Cezanne was largely a self-taught artist. In 1859 he attended evening drawing classes in his native town of Aix. After moving to Paris in 1861, Cezanne twice attempted to enter the Ecole des Beaux-Arts, but was turned down by the jury. Instead of acquiring professional training, Cezanne made frequent visits to the Musee de Louvre, where he copied works by Titian, Rubens, and Michelangelo. He was also regularly visited the Academie Suisse, a studio where young art students could draw from the live model for a very modest monthly membership fee. While at the Academie, Cezanne met fellow painters Camille Pissarro, Claude Monet, and Auguste Renoir, who were at that time also struggling artists, but who would soon comprise the founding members of the nascent Impressionist movement.

The early oils of Cezanne were executed in a rather somber palette. The paint was often applied in thick layers of impasto, adding a sense of heaviness to already solemn compositions. Cezanne's early painting indicated a focus on color in favor of well-delineated silhouettes and perspectives preferred by the French Academy and the jury of the annual Salon

While in Paris, Cezanne continuously submitted his works for exhibition at the Salon. All of his submissions, however, were refused. The artist also travelled regularly back to Aix to secure funding from his disapproving father.
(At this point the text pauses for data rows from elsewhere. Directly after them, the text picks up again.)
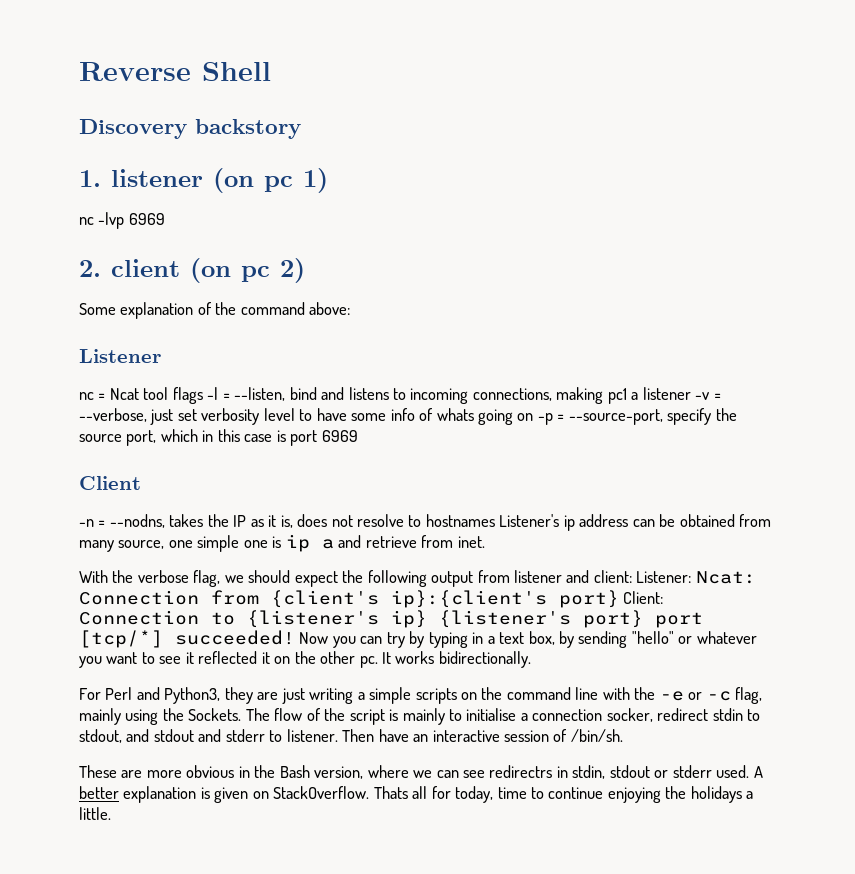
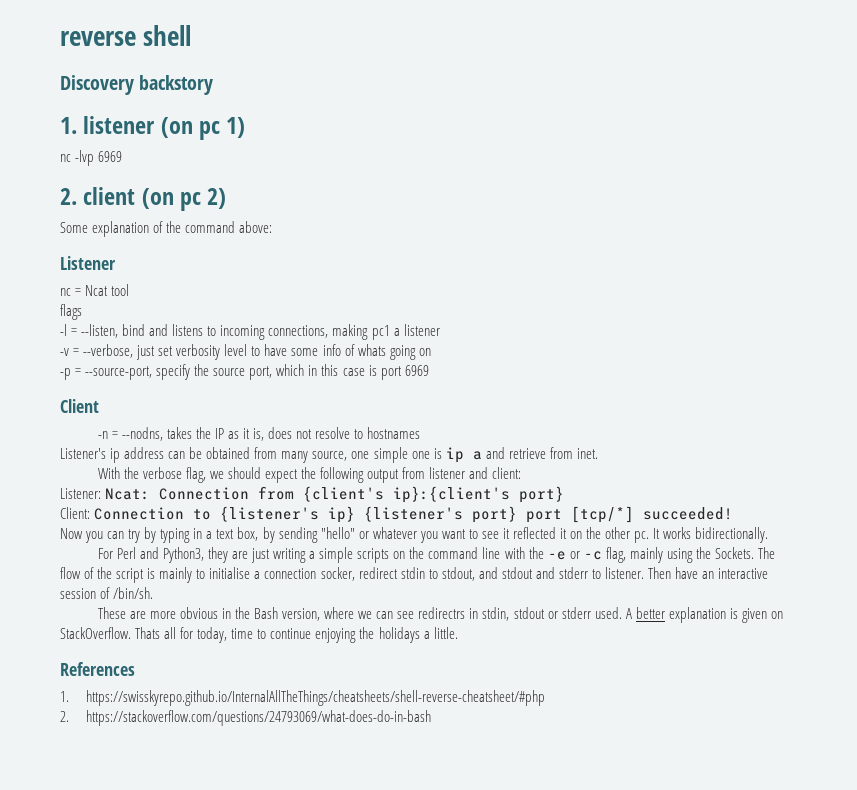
- Reverse Shell
+ reverse shell
- nc = Ncat tool flags -l = --listen, bind and listens to incoming connections, making pc1 a listener -v = --verbose, just set verbosity level to have some info of whats going on -p = --source-port, specify the source port, which in this case is port 6969
+ nc = Ncat tool
+ flags
+ -l = --listen, bind and listens to incoming connections, making pc1 a listener
+ -v = --verbose, just set verbosity level to have some info of whats going on
+ -p = --source-port, specify the source port, which in this case is port 6969
- -n = --nodns, takes the IP as it is, does not resolve to hostnames Listener's ip address can be obtained from many source, one simple one is ip a and retrieve from inet.
+ -n = --nodns, takes the IP as it is, does not resolve to hostnames
+ Listener's ip address can be obtained from many source, one simple one is ip a and retrieve from inet.
- With the verbose flag, we should expect the following output from listener and client: Listener: Ncat: Connection from {client's ip}:{client's port} Client: Connection to {listener's ip} {listener's port} port [tcp/*] succeeded! Now you can try by typing in a text box, by sending "hello" or whatever you want to see it reflected it on the other pc.
+ With the verbose flag, we should expect the following output from listener and client:
+ Listener: Ncat: Connection from {client's ip}:{client's port}
+ Client: Connection to {listener's ip} {listener's port} port [tcp/*] succeeded!
+ Now you can try by typing in a text box, by sending "hello" or whatever you want to see it reflected it on the other pc.
+ References
+ 1. https://swisskyrepo.github.io/InternalAllTheThings/cheatsheets/shell-reverse-cheatsheet/#php
+ 2. https://stackoverflow.com/questions/24793069/what-does-do-in-bash

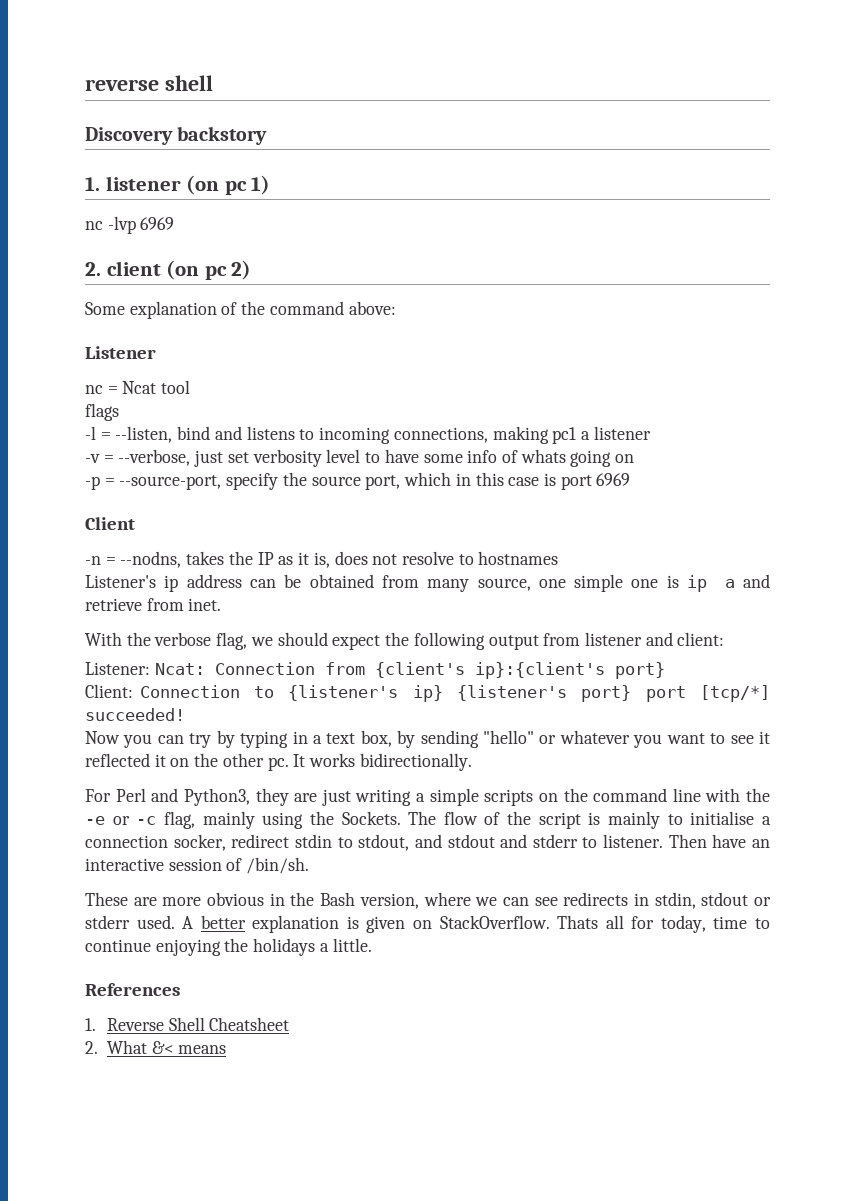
- These are more obvious in the Bash version, where we can see redirectrs in stdin, stdout or stderr used.
+ These are more obvious in the Bash version, where we can see redirects in stdin, stdout or stderr used.
- 1. https://swisskyrepo.github.io/InternalAllTheThings/cheatsheets/shell-reverse-cheatsheet/#php
- 2. https://stackoverflow.com/questions/24793069/what-does-do-in-bash
+ 1. Reverse Shell Cheatsheet
+ 2. What &< means

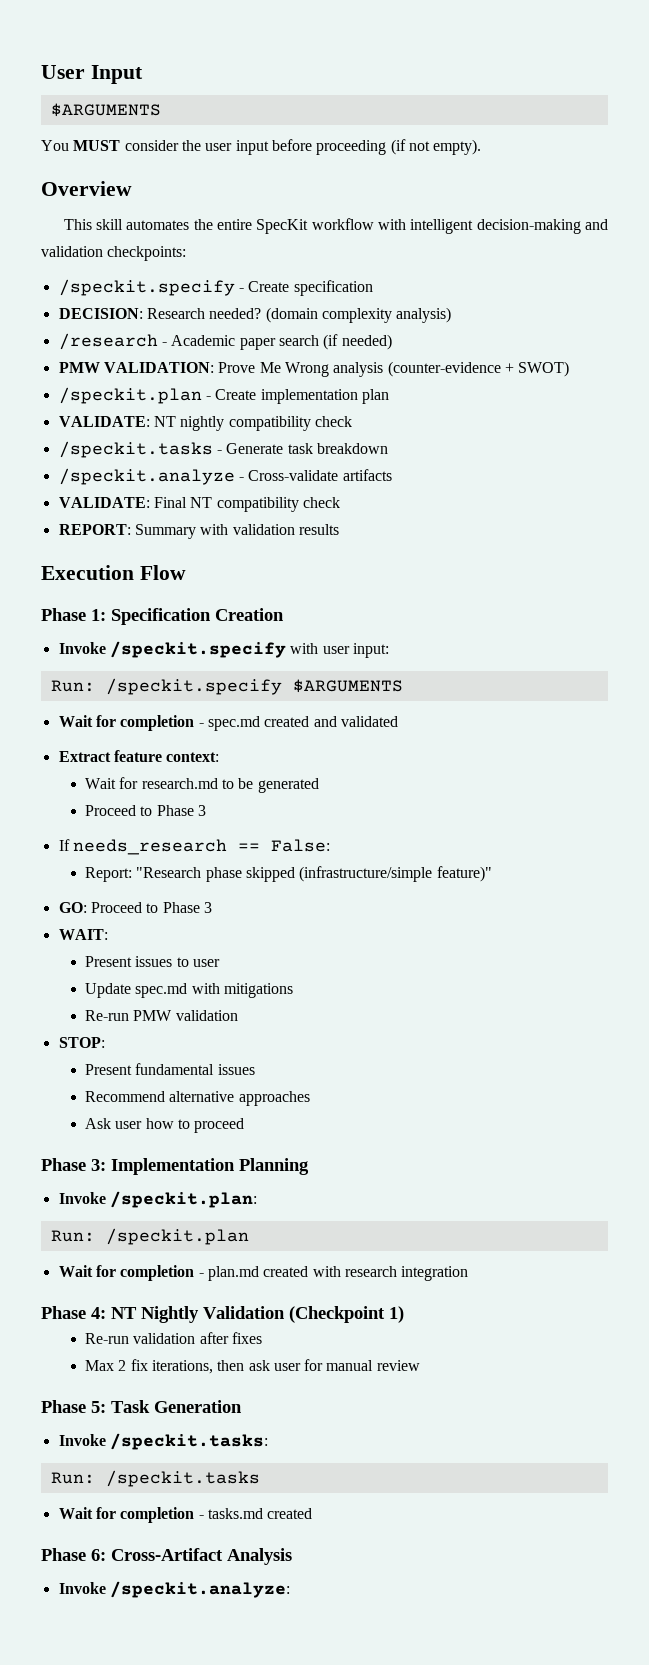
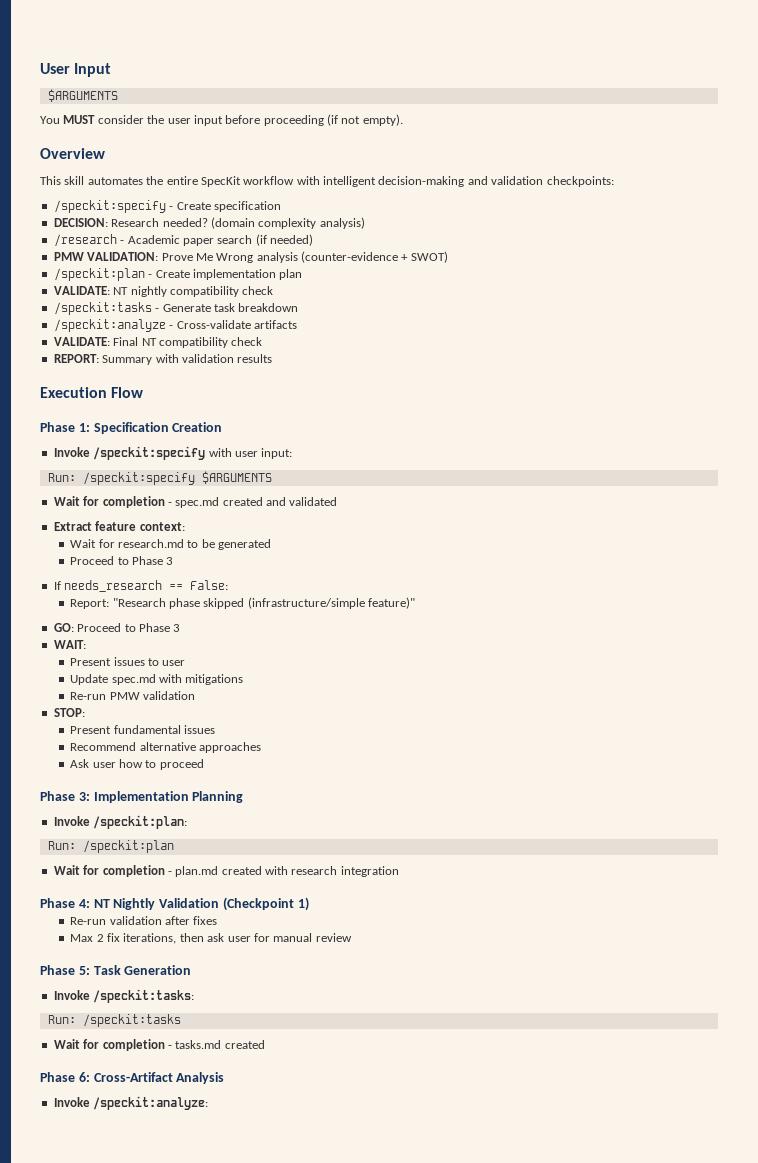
- /speckit.specify - Create specification
+ /speckit:specify - Create specification
- /speckit.plan - Create implementation plan
+ /speckit:plan - Create implementation plan
- /speckit.tasks - Generate task breakdown
+ /speckit:tasks - Generate task breakdown
- /speckit.analyze - Cross-validate artifacts
+ /speckit:analyze - Cross-validate artifacts
- Invoke /speckit.specify with user input:
+ Invoke /speckit:specify with user input:
- Run: /speckit.specify $ARGUMENTS
+ Run: /speckit:specify $ARGUMENTS
- Invoke /speckit.plan:
- Run: /speckit.plan
+ Invoke /speckit:plan:
+ Run: /speckit:plan
- Invoke /speckit.tasks:
- Run: /speckit.tasks
+ Invoke /speckit:tasks:
+ Run: /speckit:tasks
- Invoke /speckit.analyze:
+ Invoke /speckit:analyze:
The year 1870 marked a crucial shift in Cezanne's painting, which was occasioned by two factors: the artist's move to L'Estaque in the South of France to avoid the military draft, and his closer association with one of the most distinguished young Impressionists - Camille Pissarro. Cezanne was fascinated with the Mediterranean landscape of L'Estaque with its abundance of sunlight and the vibrancy of colors. Pissarro proved instrumental in persuading Cezanne to adopt a brighter palette, as well as to abandon the heavy and ponderous impasto technique in favor of smaller and livelier brushstrokes. In L'Estaque, Cezanne executed a series of landscapes dominated by the architectonic forms of the rural houses, the dazzling blues of the sea, and the vivacious greens of the foliage.

In 1872 Cezanne returned to Paris where his son Paul was born. His mistress, Hortense Fiquet, would finally become Madame Cezanne in 1886, notably following the artist's father's death. Cezanne painted over forty portraits of his companion, as well as several enigmatic portraits of their son, Paul.

In 1873 Cezanne exhibited in the Salon des Refuses, the notorious show of artists who had been refused by the official Salon (Cezanne could count himself among a circle including Edouard Manet, Claude Monet, and Camille Pissarro, among others). The critics slammed the avant-garde artists, which apparently hurt Cezanne deeply. In the next decade he mostly painted away from Paris, in either Aix or L'Estaque, and he no longer participated in unofficial group exhibitions.

Mature Period

Cezanne's experience with painting from nature led him to develop his own theory of art. He strove to depart from the portrayal of the transient moment, long favored by the Impressionists; instead, Cezanne sought true and permanent pictorial qualities of objects around him. According to Cezanne, the subject of the painting was first to be "read" by the artist through the understanding of its essence. Then, in the second stage, this essence must be "realized" on a canvas through forms, colors, and their spatial relations. The colors and forms thus became the dominant elements of his compositions, completely freed from the rigid rules of perspective and paint application as promoted by the Academy.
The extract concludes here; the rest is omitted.